Deusa em desconstrução

na gramática
substantivo feminino
na vida real
comum de dois
independe de útero

reconhece-se
mãe
de ouvido
em desigual
embaraço

dessacralizemos
as palavras
libertemos, pois
as mães
em todos
seus arrepios

que vazem
por entre os dedos
clara
e não mais ovo

 

Lixos

Ao longe
na esquina
um homem na calçada
rodeado de sacos de lixo

O celular em casa
deu leveza aos passos
minimizando as chances para o mau acaso

Os sentidos em alerta apenas para o inusitado

O olhar vacila
em choque ao revés

Não era um homem,
mas um hidrômetro

Meu Deus,
a naturalização da infâmia
revelou
a minha miséria

Modo Alavanca

na lógica sacrificial
exigimos
de nós
e de outras

o silêncio a cabeça baixa o olhar contrito

esgotei a minha cota raspei o fundo de mim

a esquina do joelho fez-se alavanca

 

 

Cátia Castilho Simon é escritora, mestre e doutora em estudos da literatura brasileira, portuguesa e luso-africanas/UFRGS. Recebeu o prêmio Vianna Moog, em 2014, 1º lugar na categoria ensaio UBE/RJ pelo livro Labirintos da Realidade – diálogo de Clarice Lispector com Machado de Assis.
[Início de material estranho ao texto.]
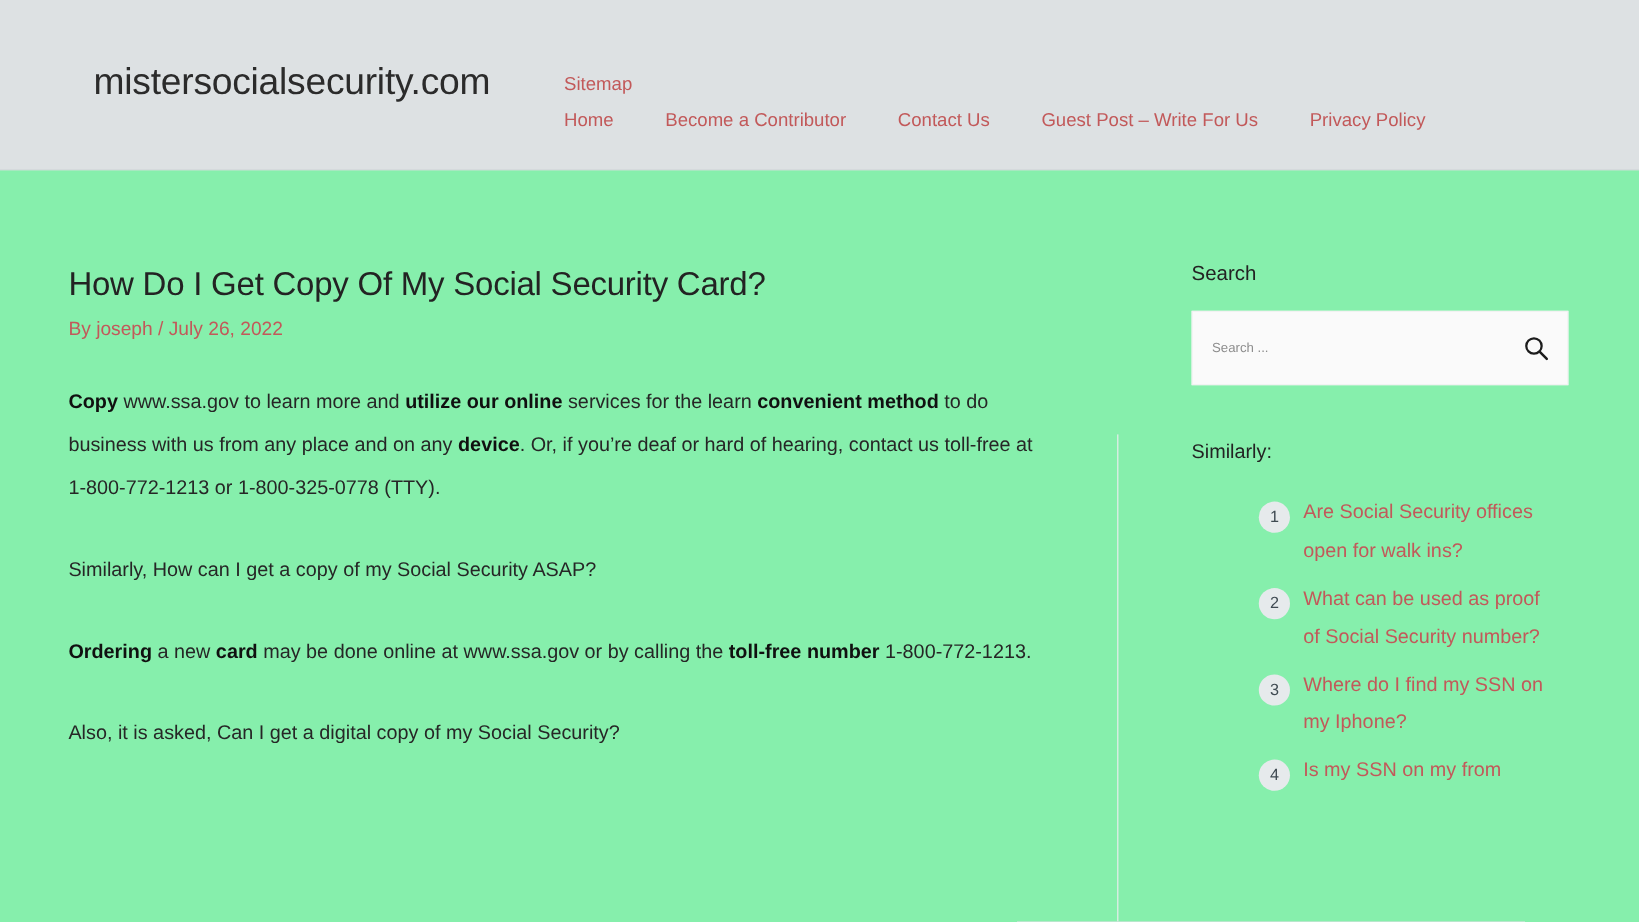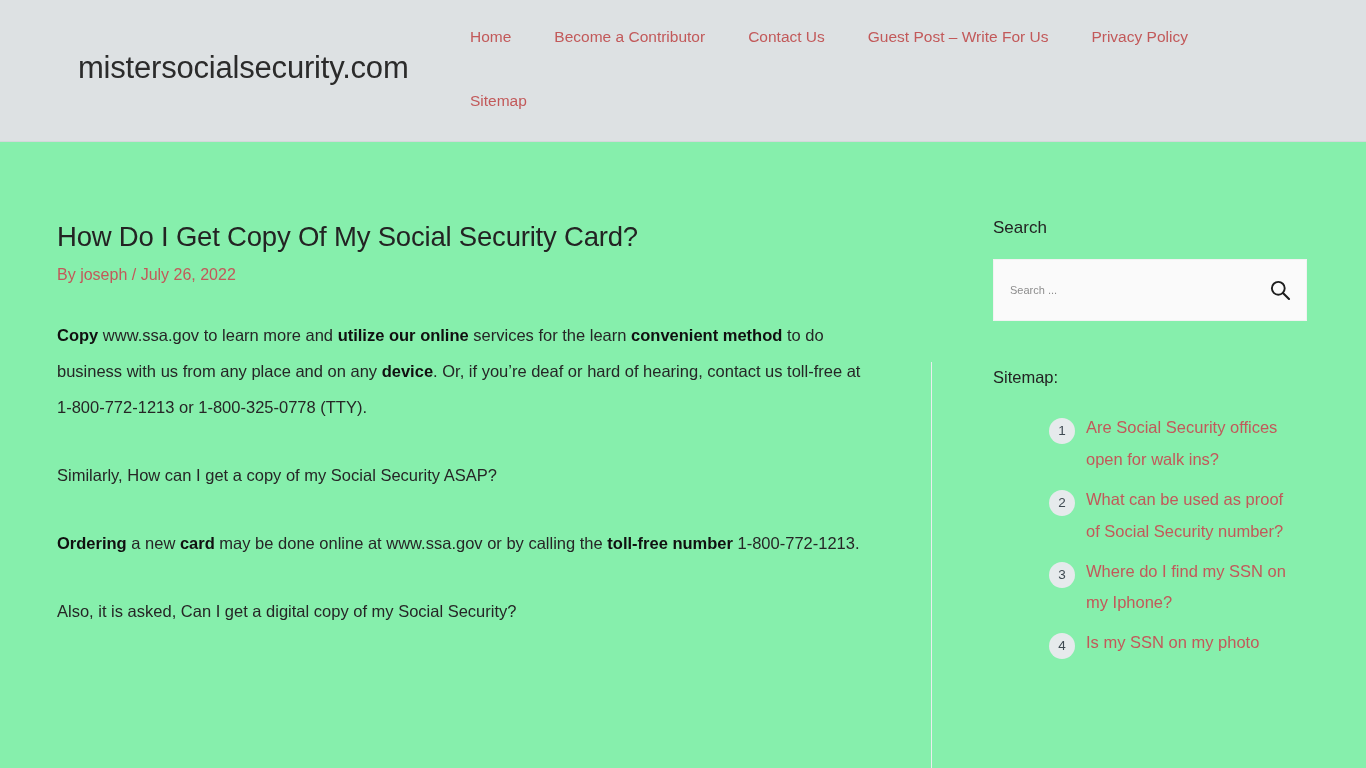"Home" div.nav-row { order: before "Sitemap" -> after "Sitemap" }
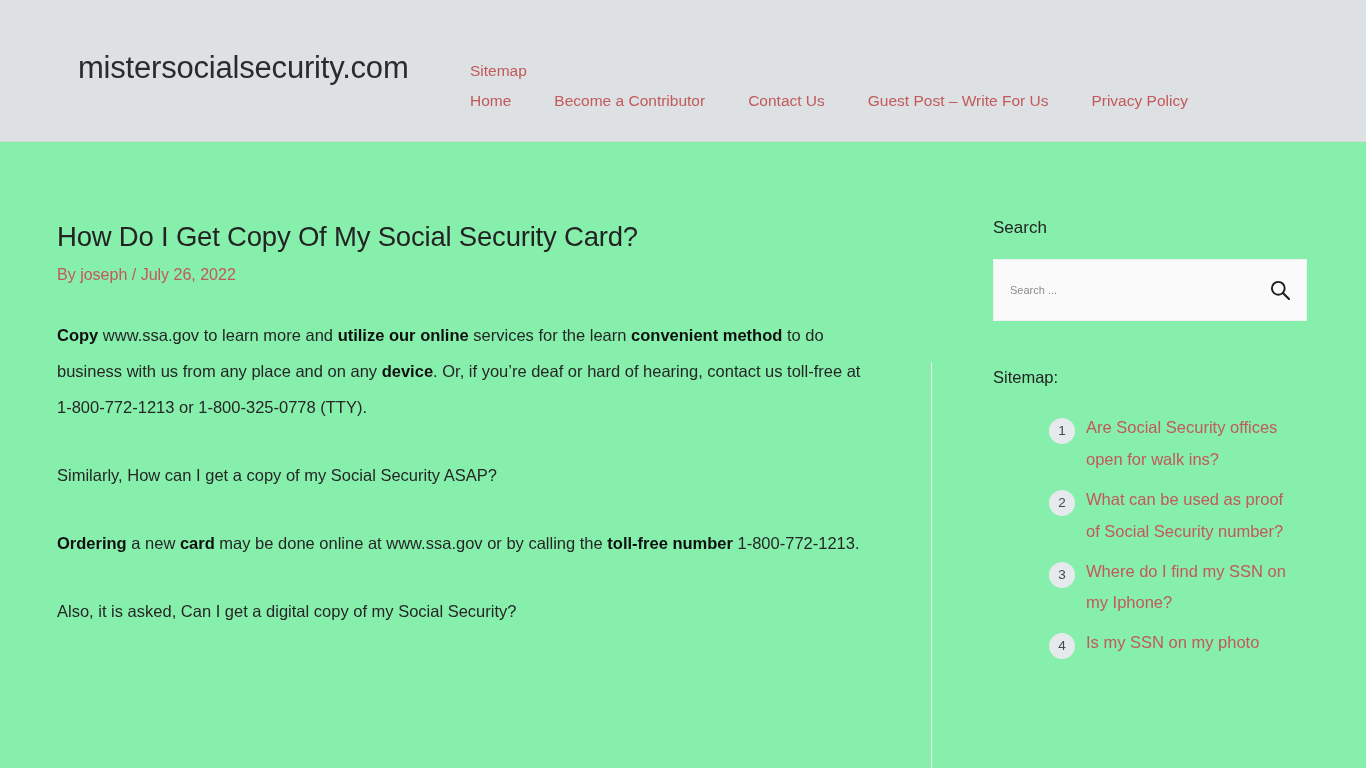"Sitemap:" p.overview-label { text: Sitemap -> Similarly }
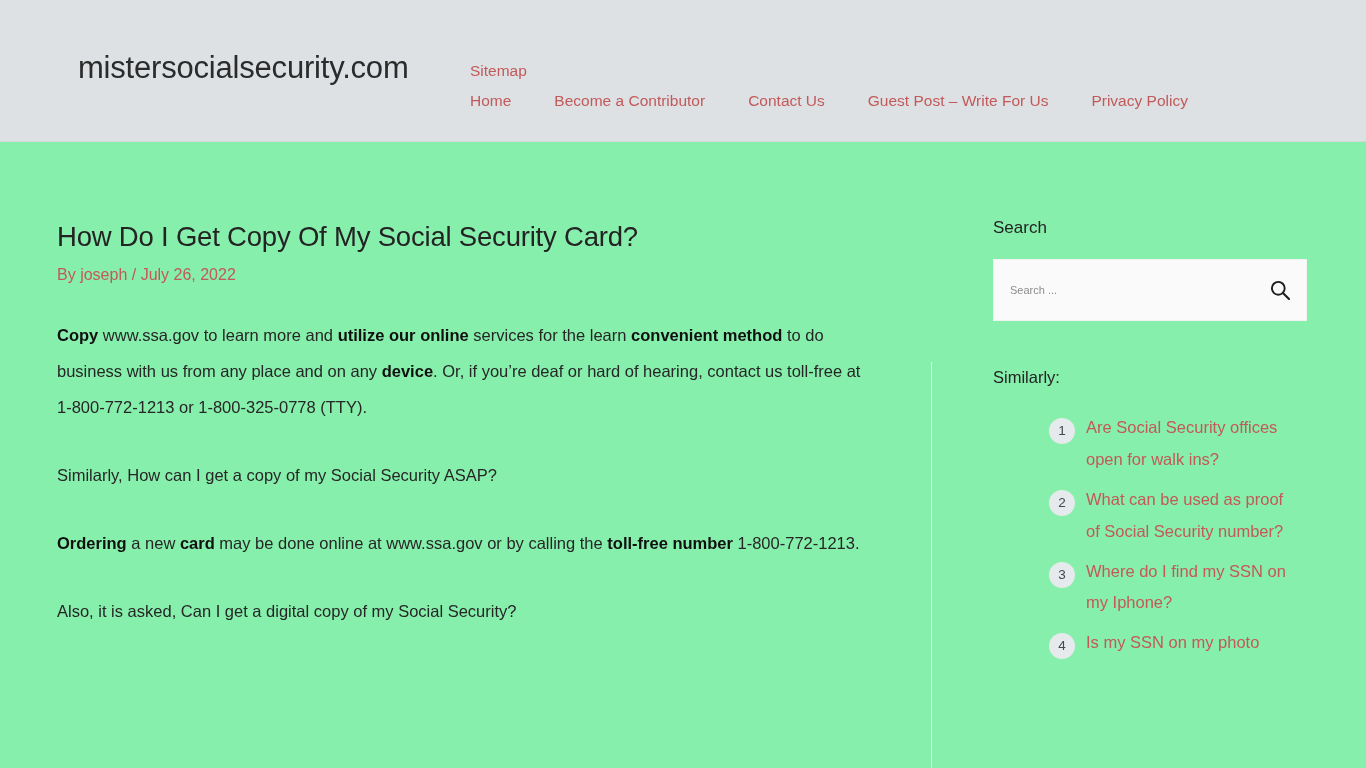"Is my SSN on my" a.ov-link { text: photo -> from }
Publicou Por que ler Clarice Lispector – POA, Território das Artes, 2017. Foi coorg. e coapresentadora do Sarau London Pub & Bistrô de 2014 a 2019. Publicações recentes: Psicografadas – (várias autoras): POA: Território das Artes, 2020 e 2021 o e-book. Todas escrevemos (várias autoras) – Edição: Fora da Asa, e-book em 2020 e livro físico em 2021. Coletânea Enluaradas I e II: Org. por Marta Barbosa Cortezão e Patricia Cacau.
Poesia. (várias autoras). Colectânea Mulherio das Letras Portugal – (prosa e conto) Org Adriana Mayrinck, Infinita, 2021. Identidades (vários autores) Karine Oliveira (org).BH: Editora Venas Abiertas, 2021. O mundo ao redor (vários autores) org. Cíntia Moscovich, POA: Class, 2021. Coorg. da coletânea Arca da desconstrução, POA: Território das Artes, 2021. Coorg. da série Digressões Clariceanas, entrevistas com pessoas ligadas à cultura e literatura veiculadas pela Território das Artes, desde 2021. Integra o Mulherio das Letras/RS.